DATA PROVIDED Block Start
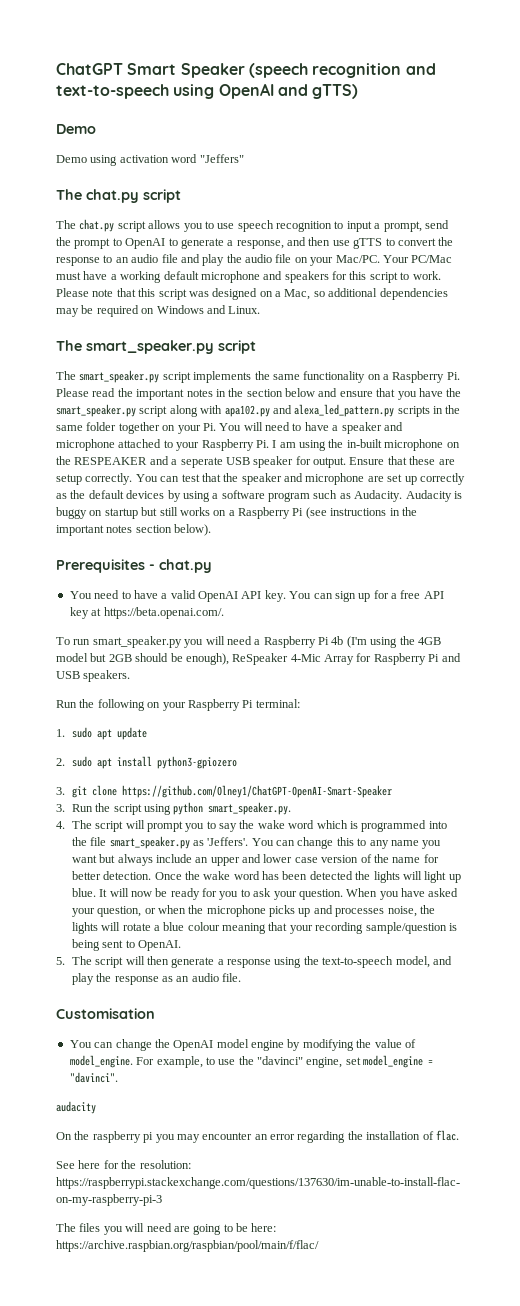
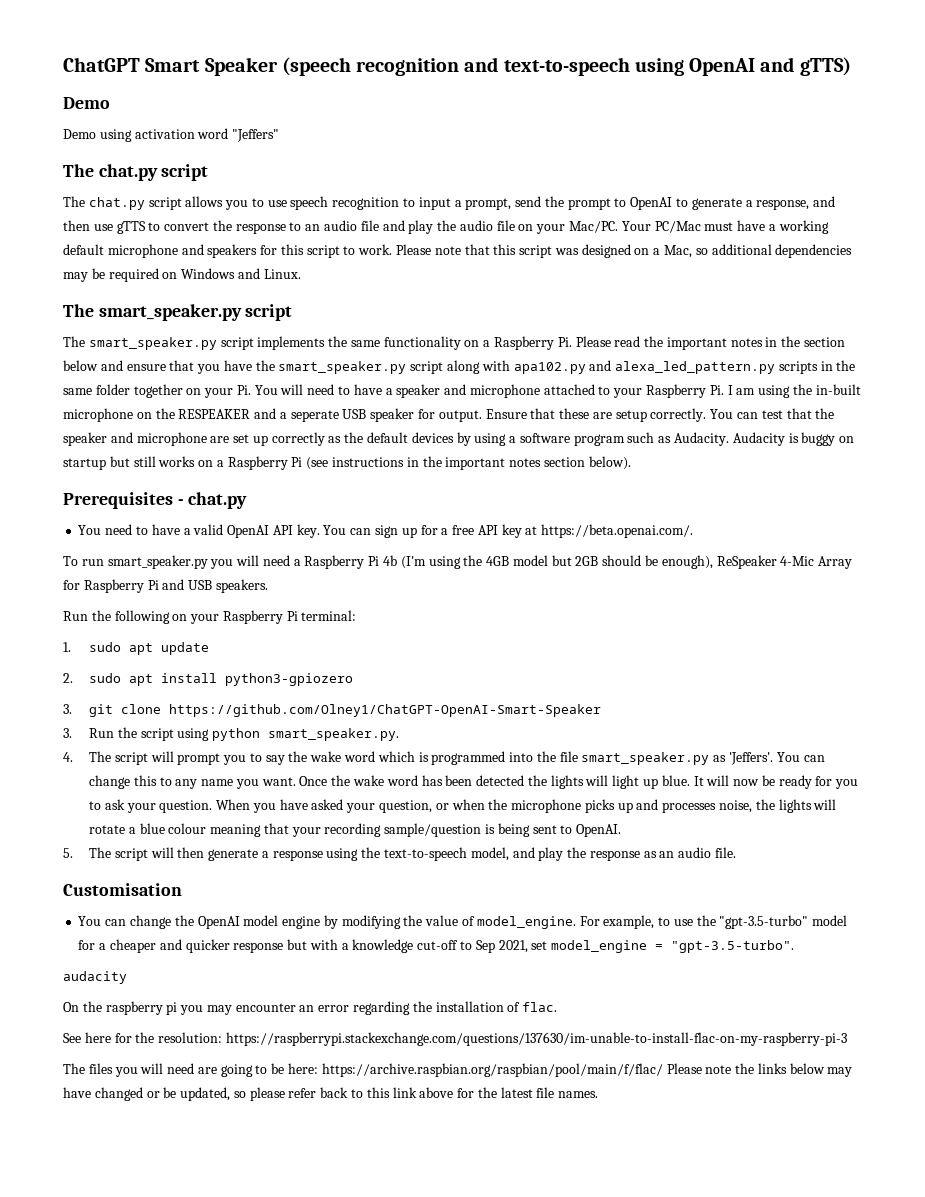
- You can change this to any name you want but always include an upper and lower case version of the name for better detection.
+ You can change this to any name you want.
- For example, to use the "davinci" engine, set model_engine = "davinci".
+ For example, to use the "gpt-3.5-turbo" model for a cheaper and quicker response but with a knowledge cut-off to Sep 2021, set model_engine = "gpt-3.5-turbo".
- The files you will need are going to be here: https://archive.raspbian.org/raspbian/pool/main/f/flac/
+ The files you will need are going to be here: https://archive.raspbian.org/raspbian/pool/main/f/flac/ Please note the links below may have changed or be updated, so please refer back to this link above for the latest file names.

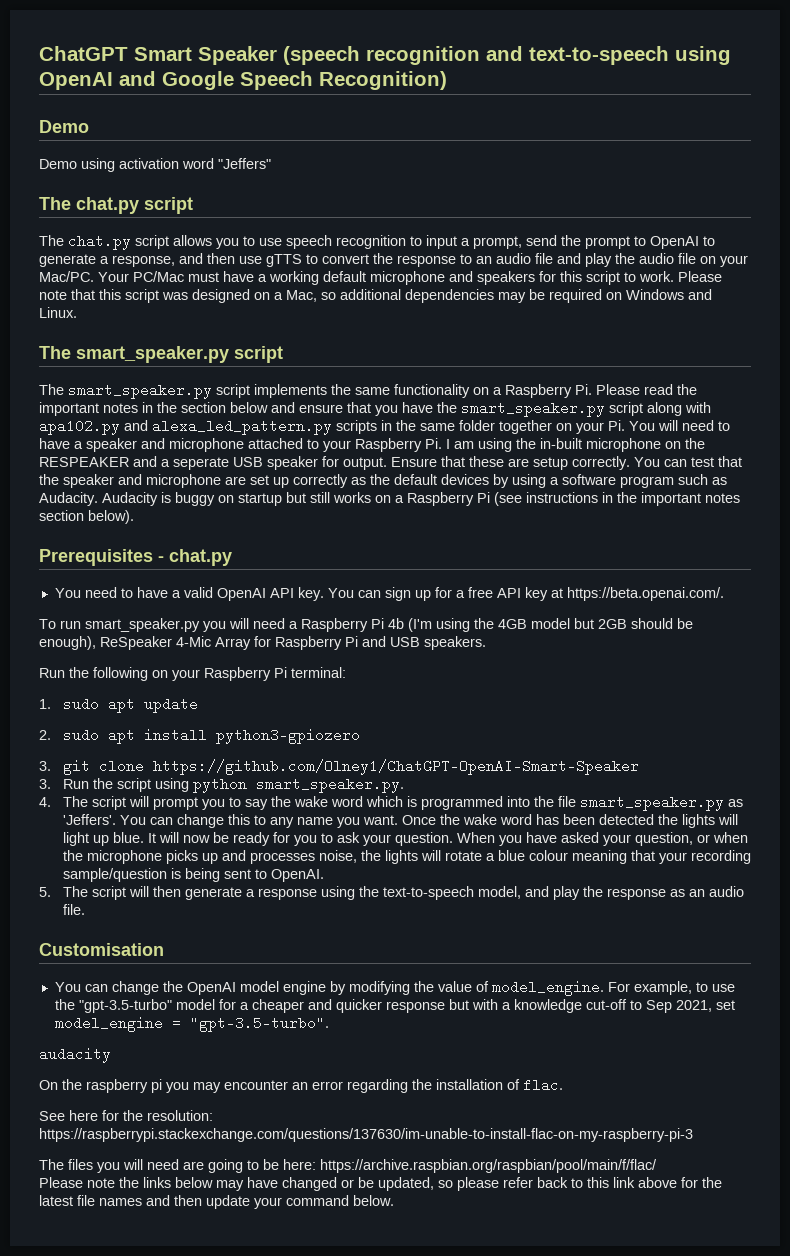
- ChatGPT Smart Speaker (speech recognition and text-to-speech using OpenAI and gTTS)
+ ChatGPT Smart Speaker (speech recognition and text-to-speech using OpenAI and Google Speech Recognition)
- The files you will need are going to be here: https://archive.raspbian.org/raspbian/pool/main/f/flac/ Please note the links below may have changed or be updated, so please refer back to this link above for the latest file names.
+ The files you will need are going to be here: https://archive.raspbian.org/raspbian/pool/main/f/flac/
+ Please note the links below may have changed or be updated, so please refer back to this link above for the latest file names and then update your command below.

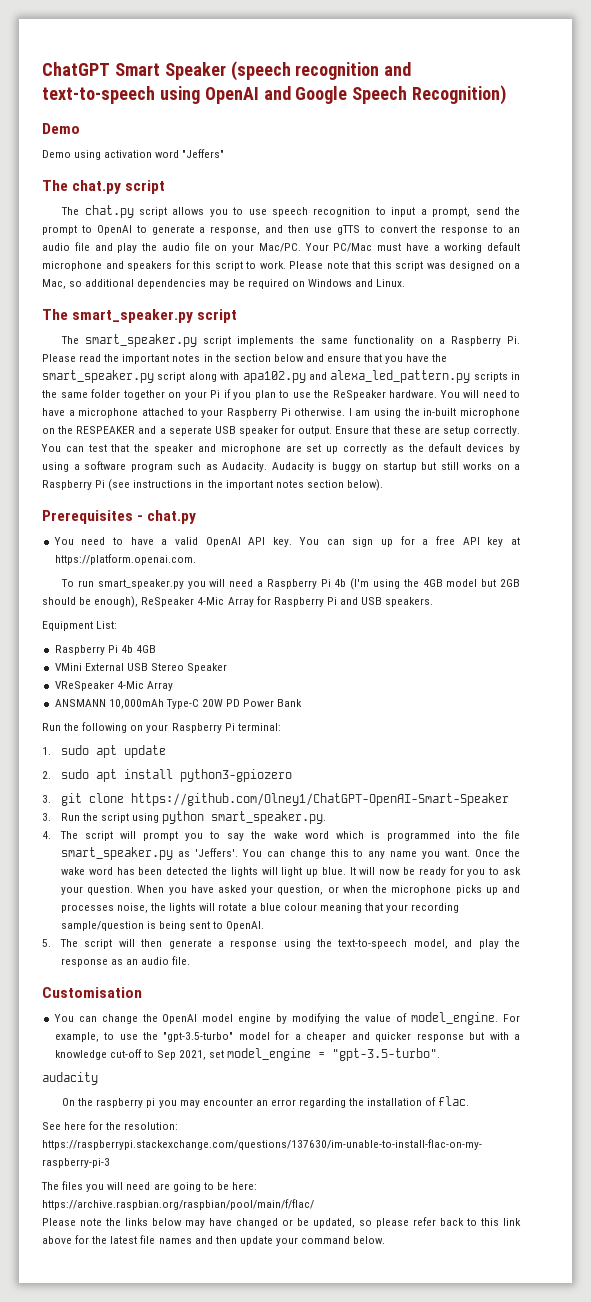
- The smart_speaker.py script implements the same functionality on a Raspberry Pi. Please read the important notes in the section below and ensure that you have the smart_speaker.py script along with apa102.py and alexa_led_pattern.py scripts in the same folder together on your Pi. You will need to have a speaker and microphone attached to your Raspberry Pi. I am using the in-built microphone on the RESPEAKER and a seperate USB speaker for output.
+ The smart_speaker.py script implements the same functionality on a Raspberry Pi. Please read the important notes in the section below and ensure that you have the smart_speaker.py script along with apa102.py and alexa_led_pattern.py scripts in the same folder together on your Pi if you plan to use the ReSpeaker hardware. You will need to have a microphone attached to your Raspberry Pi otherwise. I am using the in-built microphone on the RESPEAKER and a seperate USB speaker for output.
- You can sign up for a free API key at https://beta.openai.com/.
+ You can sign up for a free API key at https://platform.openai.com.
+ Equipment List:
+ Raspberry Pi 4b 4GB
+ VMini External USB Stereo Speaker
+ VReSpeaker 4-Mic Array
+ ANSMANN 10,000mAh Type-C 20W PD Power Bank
DATA PROVIDED Block End
#### [PROBLEM TO SOLVE]
Starting with the line that contains "key at https://platform.openai.com.", print each line through the last one in the listing. Include both end lines and add nothing.

#### [ANSWER TO THIS TASK]
+ You can sign up for a free API key at https://platform.openai.com.
+ Equipment List:
+ Raspberry Pi 4b 4GB
+ VMini External USB Stereo Speaker
+ VReSpeaker 4-Mic Array
+ ANSMANN 10,000mAh Type-C 20W PD Power Bank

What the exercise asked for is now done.